Change detection outputs
----

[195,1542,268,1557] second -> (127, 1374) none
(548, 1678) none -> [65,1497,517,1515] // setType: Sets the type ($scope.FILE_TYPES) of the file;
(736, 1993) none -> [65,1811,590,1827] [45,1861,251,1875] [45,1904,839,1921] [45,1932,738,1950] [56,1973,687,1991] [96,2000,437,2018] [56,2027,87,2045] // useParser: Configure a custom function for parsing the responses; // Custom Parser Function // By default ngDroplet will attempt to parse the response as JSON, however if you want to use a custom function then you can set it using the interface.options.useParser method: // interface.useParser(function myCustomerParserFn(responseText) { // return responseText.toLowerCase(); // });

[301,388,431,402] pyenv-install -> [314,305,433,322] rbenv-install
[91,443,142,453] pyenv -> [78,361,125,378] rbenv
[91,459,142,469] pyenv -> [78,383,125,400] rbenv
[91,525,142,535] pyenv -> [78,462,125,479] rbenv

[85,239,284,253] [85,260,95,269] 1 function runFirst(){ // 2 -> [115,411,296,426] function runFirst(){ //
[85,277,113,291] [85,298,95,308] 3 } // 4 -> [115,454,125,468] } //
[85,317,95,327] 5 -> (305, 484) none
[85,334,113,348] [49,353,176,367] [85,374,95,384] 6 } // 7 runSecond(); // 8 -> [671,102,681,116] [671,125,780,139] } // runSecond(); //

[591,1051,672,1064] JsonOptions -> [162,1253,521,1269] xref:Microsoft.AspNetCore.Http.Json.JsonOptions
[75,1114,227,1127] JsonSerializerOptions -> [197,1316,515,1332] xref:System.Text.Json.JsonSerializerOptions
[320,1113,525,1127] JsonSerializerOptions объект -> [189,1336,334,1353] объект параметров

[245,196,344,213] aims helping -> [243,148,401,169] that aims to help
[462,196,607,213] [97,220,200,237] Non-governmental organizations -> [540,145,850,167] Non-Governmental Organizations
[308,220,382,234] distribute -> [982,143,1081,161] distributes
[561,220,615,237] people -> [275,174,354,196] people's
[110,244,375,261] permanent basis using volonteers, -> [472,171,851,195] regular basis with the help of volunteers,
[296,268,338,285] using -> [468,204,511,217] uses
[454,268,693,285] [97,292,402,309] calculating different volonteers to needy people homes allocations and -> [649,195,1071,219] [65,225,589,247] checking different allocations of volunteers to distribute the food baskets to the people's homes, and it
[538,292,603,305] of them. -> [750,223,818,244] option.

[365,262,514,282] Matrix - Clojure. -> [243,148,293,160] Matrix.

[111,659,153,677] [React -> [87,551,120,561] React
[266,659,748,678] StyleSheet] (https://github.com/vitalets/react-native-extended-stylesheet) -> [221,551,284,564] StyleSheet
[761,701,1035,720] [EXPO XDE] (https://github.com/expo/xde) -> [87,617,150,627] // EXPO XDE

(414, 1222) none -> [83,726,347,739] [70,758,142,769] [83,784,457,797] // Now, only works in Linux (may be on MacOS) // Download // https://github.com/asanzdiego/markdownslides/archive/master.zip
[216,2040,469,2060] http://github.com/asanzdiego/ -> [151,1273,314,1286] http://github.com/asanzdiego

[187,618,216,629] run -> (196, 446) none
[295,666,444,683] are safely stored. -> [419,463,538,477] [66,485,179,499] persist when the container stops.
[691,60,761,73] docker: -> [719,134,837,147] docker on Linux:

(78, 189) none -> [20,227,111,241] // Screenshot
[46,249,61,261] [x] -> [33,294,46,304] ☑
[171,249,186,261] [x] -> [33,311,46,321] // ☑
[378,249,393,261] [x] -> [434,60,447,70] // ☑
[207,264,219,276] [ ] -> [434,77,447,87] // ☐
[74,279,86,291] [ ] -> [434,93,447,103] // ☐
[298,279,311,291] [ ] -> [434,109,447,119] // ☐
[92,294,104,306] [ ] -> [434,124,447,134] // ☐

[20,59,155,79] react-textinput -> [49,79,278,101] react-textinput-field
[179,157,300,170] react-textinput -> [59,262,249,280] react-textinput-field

----

YOUR OBJECTIVE
Every record above needs to be given again exactly.

EXERCISE OUTPUT
[195,1542,268,1557] second -> (127, 1374) none
(548, 1678) none -> [65,1497,517,1515] // setType: Sets the type ($scope.FILE_TYPES) of the file;
(736, 1993) none -> [65,1811,590,1827] [45,1861,251,1875] [45,1904,839,1921] [45,1932,738,1950] [56,1973,687,1991] [96,2000,437,2018] [56,2027,87,2045] // useParser: Configure a custom function for parsing the responses; // Custom Parser Function // By default ngDroplet will attempt to parse the response as JSON, however if you want to use a custom function then you can set it using the interface.options.useParser method: // interface.useParser(function myCustomerParserFn(responseText) { // return responseText.toLowerCase(); // });

[301,388,431,402] pyenv-install -> [314,305,433,322] rbenv-install
[91,443,142,453] pyenv -> [78,361,125,378] rbenv
[91,459,142,469] pyenv -> [78,383,125,400] rbenv
[91,525,142,535] pyenv -> [78,462,125,479] rbenv

[85,239,284,253] [85,260,95,269] 1 function runFirst(){ // 2 -> [115,411,296,426] function runFirst(){ //
[85,277,113,291] [85,298,95,308] 3 } // 4 -> [115,454,125,468] } //
[85,317,95,327] 5 -> (305, 484) none
[85,334,113,348] [49,353,176,367] [85,374,95,384] 6 } // 7 runSecond(); // 8 -> [671,102,681,116] [671,125,780,139] } // runSecond(); //

[591,1051,672,1064] JsonOptions -> [162,1253,521,1269] xref:Microsoft.AspNetCore.Http.Json.JsonOptions
[75,1114,227,1127] JsonSerializerOptions -> [197,1316,515,1332] xref:System.Text.Json.JsonSerializerOptions
[320,1113,525,1127] JsonSerializerOptions объект -> [189,1336,334,1353] объект параметров

[245,196,344,213] aims helping -> [243,148,401,169] that aims to help
[462,196,607,213] [97,220,200,237] Non-governmental organizations -> [540,145,850,167] Non-Governmental Organizations
[308,220,382,234] distribute -> [982,143,1081,161] distributes
[561,220,615,237] people -> [275,174,354,196] people's
[110,244,375,261] permanent basis using volonteers, -> [472,171,851,195] regular basis with the help of volunteers,
[296,268,338,285] using -> [468,204,511,217] uses
[454,268,693,285] [97,292,402,309] calculating different volonteers to needy people homes allocations and -> [649,195,1071,219] [65,225,589,247] checking different allocations of volunteers to distribute the food baskets to the people's homes, and it
[538,292,603,305] of them. -> [750,223,818,244] option.

[365,262,514,282] Matrix - Clojure. -> [243,148,293,160] Matrix.

[111,659,153,677] [React -> [87,551,120,561] React
[266,659,748,678] StyleSheet] (https://github.com/vitalets/react-native-extended-stylesheet) -> [221,551,284,564] StyleSheet
[761,701,1035,720] [EXPO XDE] (https://github.com/expo/xde) -> [87,617,150,627] // EXPO XDE

(414, 1222) none -> [83,726,347,739] [70,758,142,769] [83,784,457,797] // Now, only works in Linux (may be on MacOS) // Download // https://github.com/asanzdiego/markdownslides/archive/master.zip
[216,2040,469,2060] http://github.com/asanzdiego/ -> [151,1273,314,1286] http://github.com/asanzdiego

[187,618,216,629] run -> (196, 446) none
[295,666,444,683] are safely stored. -> [419,463,538,477] [66,485,179,499] persist when the container stops.
[691,60,761,73] docker: -> [719,134,837,147] docker on Linux:

(78, 189) none -> [20,227,111,241] // Screenshot
[46,249,61,261] [x] -> [33,294,46,304] ☑
[171,249,186,261] [x] -> [33,311,46,321] // ☑
[378,249,393,261] [x] -> [434,60,447,70] // ☑
[207,264,219,276] [ ] -> [434,77,447,87] // ☐
[74,279,86,291] [ ] -> [434,93,447,103] // ☐
[298,279,311,291] [ ] -> [434,109,447,119] // ☐
[92,294,104,306] [ ] -> [434,124,447,134] // ☐

[20,59,155,79] react-textinput -> [49,79,278,101] react-textinput-field
[179,157,300,170] react-textinput -> [59,262,249,280] react-textinput-field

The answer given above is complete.